Exercise brief —
Return every record below exactly; leave out the images.

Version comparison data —
━━━━━━━━━━

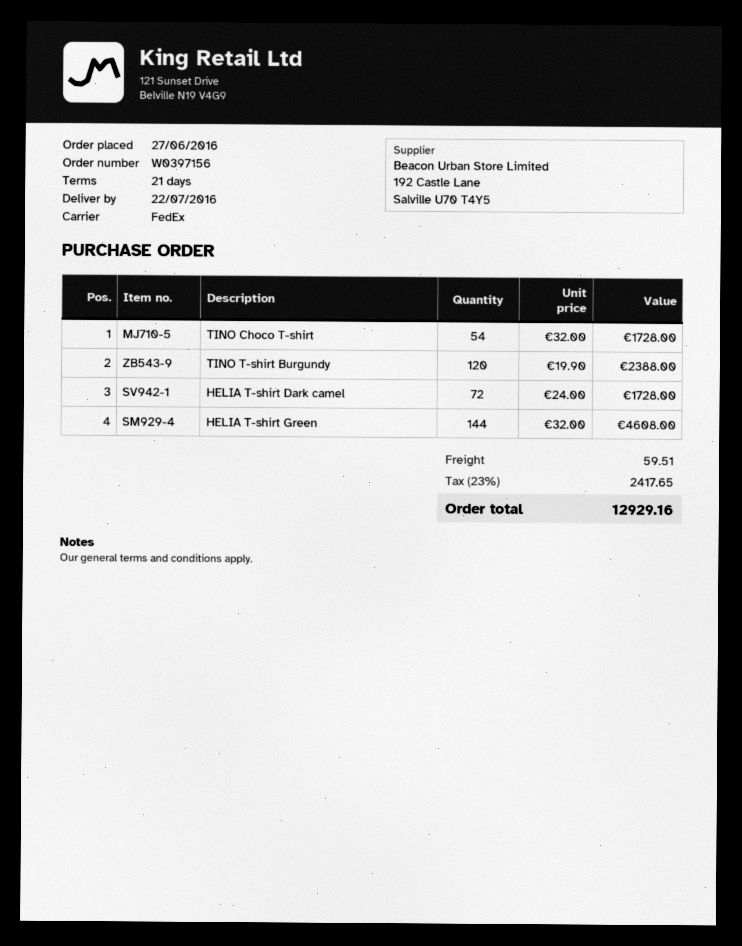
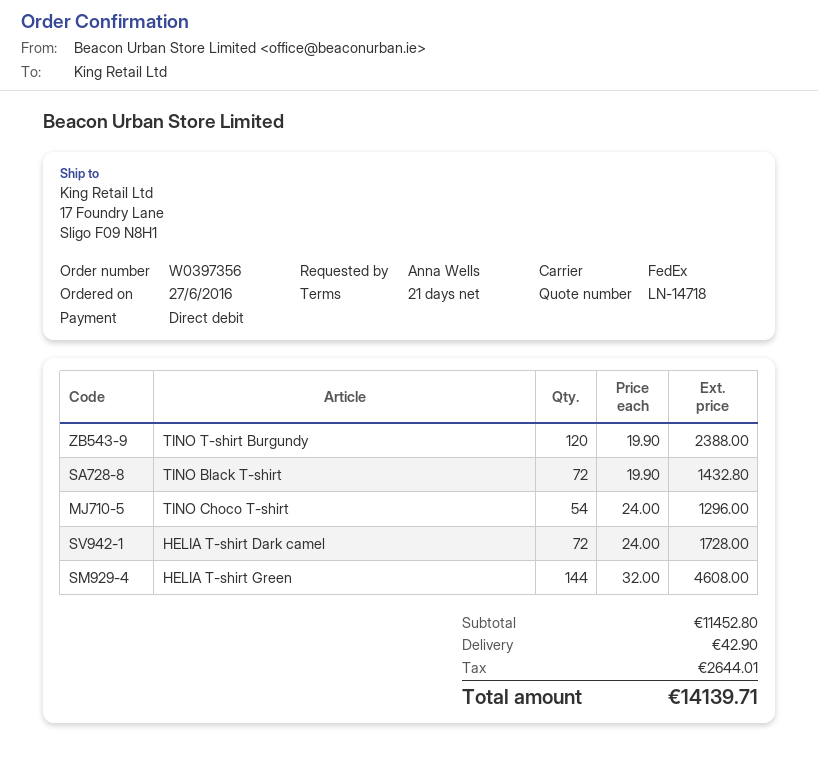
order number: W0397156 -> W0397356
TINO Choco T-shirt: 54 x 32.00 = 1728.00 -> 54 x 24.00 = 1296.00
TINO Black T-shirt: none -> 72 x 19.90 = 1432.80
shipping: 59.51 -> 42.90
tax: 2417.65 -> 2644.01
total: 12929.16 -> 14139.71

━━━━━━━━━━

Written reply —
order number: W0397156 -> W0397356
TINO Choco T-shirt: 54 x 32.00 = 1728.00 -> 54 x 24.00 = 1296.00
TINO Black T-shirt: none -> 72 x 19.90 = 1432.80
shipping: 59.51 -> 42.90
tax: 2417.65 -> 2644.01
total: 12929.16 -> 14139.71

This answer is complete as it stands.